The law firm that is advising county clerks in Florida not to issue marriage licenses to gay couples next month will file a brief on behalf of a gay dad in support of marriage equality.

Florida officials will begin issuing marriage licenses to gay couples after January 5, when the current stay on a federal judge's ruling striking down the state's ban on gay marriage expires.

The Supreme Court on Friday refused Attorney General Pam Bondi's request to extend the judge's stay as an appeal is pursued.

Bondi continues to argue that gay couples will only be allowed to marry in the one county named in the lawsuit. Lawyers representing the plaintiffs have repeatedly said that the ruling applies statewide.

The law firm Greenberg Traurig advised clerks not a party to the litigation against issuing such licenses starting next month.

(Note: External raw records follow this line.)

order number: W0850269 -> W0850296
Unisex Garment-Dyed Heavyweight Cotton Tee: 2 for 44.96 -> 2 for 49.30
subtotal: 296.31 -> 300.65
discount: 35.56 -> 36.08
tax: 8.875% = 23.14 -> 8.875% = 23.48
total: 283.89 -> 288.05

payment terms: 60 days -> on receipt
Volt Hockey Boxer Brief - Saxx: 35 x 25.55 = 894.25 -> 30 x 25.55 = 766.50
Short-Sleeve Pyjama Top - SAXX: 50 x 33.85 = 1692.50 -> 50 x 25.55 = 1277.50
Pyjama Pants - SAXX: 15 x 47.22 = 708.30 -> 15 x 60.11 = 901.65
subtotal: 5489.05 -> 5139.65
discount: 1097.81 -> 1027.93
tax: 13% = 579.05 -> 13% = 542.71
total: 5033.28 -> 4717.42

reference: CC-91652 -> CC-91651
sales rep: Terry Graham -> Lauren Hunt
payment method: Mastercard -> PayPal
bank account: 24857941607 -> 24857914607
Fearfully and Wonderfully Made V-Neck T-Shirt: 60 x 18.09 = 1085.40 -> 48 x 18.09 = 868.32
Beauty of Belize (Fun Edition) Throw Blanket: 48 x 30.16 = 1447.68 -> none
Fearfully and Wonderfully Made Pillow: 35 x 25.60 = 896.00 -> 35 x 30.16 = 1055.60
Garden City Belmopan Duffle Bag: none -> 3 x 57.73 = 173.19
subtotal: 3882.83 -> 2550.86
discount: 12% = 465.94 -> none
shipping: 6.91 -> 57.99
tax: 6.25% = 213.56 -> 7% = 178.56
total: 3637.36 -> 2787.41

“The advice provided by Greenberg Traurig to our client, the Florida Association of Clerks and Comptrollers, addresses a Florida clerk's duties under existing Florida law, which prohibits the issuance of same-sex marriage licenses,” Hilarie Bass, the firm's Miami-based co-president, told the Miami Herald. “Current Florida law makes it a crime – punishable by imprisonment or a fine – to issue a marriage license to a same-sex couple. Greenberg Traurig is not advising the clerks as to the constitutionality of the Florida ban on same-sex marriage.”

Bass added that the firm, which also represents Martin Gill, a gay man who successfully sued the state for the right to adopt his son, will on Monday file an amicus brief on behalf of Gill in Florida's Third District Court of Appeals “in support of two circuit court orders declaring unconstitutional Florida's ban on same-sex marriage.”